Loi modifiant la loi n° 68-08 du 26 mars 1968 relative aux Associations
PDF - 388.9 KB
Résumé
Loi adoptée par l'Assemblée nationale du Sénégal le 20 décembre 1978, modifiant la loi n° 68-08 du 26 mars 1968 relative aux associations. Cette loi abroge et remplace les dispositions des 2ème et 3ème alinéas de l'article 814 du Code des Obligations Civiles et Commerciales ainsi que l'article 2 de la loi n° 68-08, afin de renforcer le cadre juridique des associations et de réprimer les associations illégales.
Points clés
- L'objet d'une association doit être précis et limité à une seule activité ou des activités étroitement connexes, avec interdiction des activités politiques pour les associations non politiques.
- Interdiction des discriminations à l'admission (race, sexe, religion, opinions politiques), sauf exceptions pour les associations religieuses ou les partis politiques.
- Sanctions aggravées pour les associations fonctionnant sans enregistrement ou autorisation : amende de 200 000 à 2 000 000 francs et/ou emprisonnement d'un mois à un an, avec interdiction systématique des droits civiques (article 34 du Code pénal).

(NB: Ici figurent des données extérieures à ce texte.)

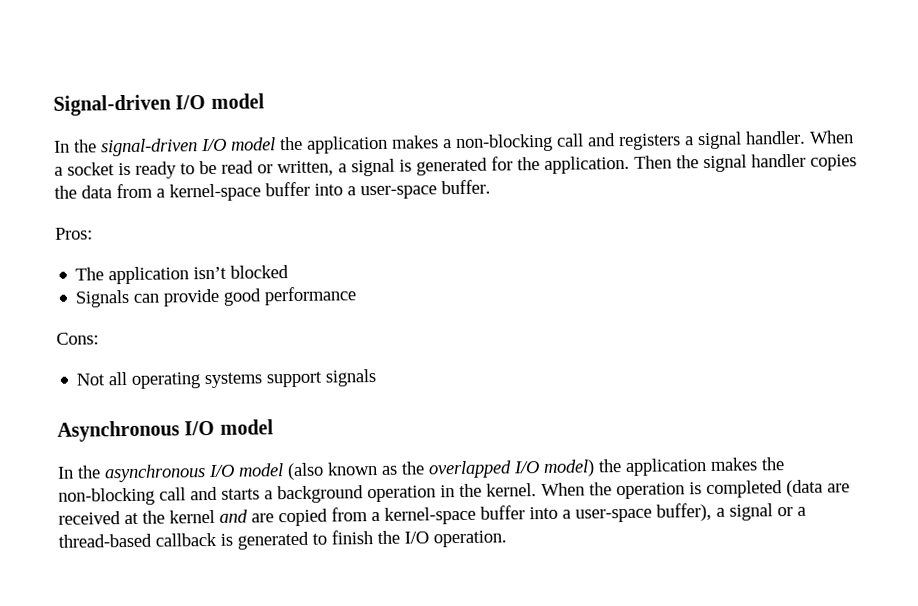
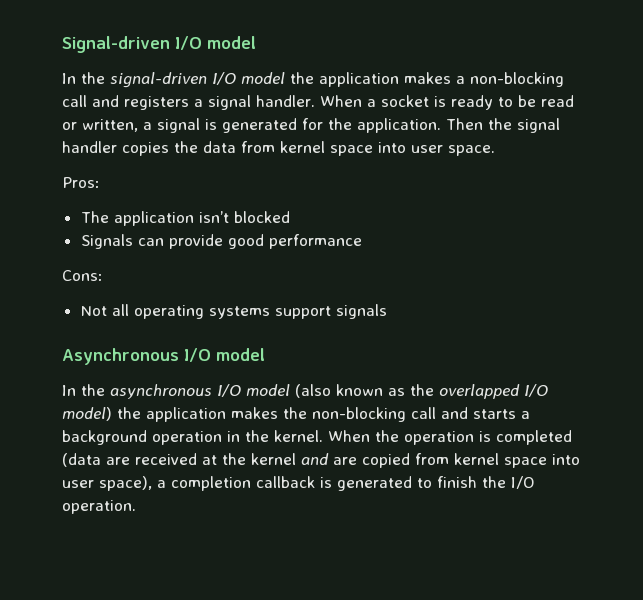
- Then the signal handler copies the data from a kernel-space buffer into a user-space buffer.
+ Then the signal handler copies the data from kernel space into user space.
- When the operation is completed (data are received at the kernel and are copied from a kernel-space buffer into a user-space buffer), a signal or a thread-based callback is generated to finish the I/O operation.
+ When the operation is completed (data are received at the kernel and are copied from kernel space into user space), a completion callback is generated to finish the I/O operation.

- Interdiction de reconstituer une association dissoute par décision judiciaire ou exécutive.
Détails et éléments notables
- Références légales :
- Loi n° 68-08 du 26 mars 1968 modifiant le Chapitre II du Livre VI du Code des Obligations Civiles et Commerciales.
- Article 814 (2ème et 3ème alinéas) et article 816 du Code des Obligations Civiles et Commerciales.
- Article 34 du Code pénal (interdiction des droits civiques).
- Projet de loi n° 46/78 examiné par la Commission de la Législation, de la Justice, de l'Administration Générale et du Règlement Intérieur.
- Sanctions :
- Amende portée de 20 000–200 000 francs à 200 000–2 000 000 francs.
- Emprisonnement étendu à la première infraction (1 mois à 1 an, contre 1 à 6 mois en récidive auparavant).
- Contexte et motivations :
- Prolifération d'associations illégales ou à vocation politique déguisée, contournant la loi sur les partis politiques.
- Volonté de clarifier et renforcer le cadre juridique pour préserver l'ordre public et le fonctionnement des institutions.
- Unanimité des commissaires et accord du gouvernement sur les amendements proposés, notamment celui du Président Samba Yéla Diop.
- Acteurs :
- Assemblée nationale (Vème législature, 2ème session ordinaire de 1978).
- Commission de la Législation, de la Justice, de l'Administration Générale et du Règlement Intérieur (rapporteur : Abdoulaye Niang).
- Ministre d'État chargé de la Justice, Garde des Sceaux.
- Président de séance : Amadou Cissé Dia.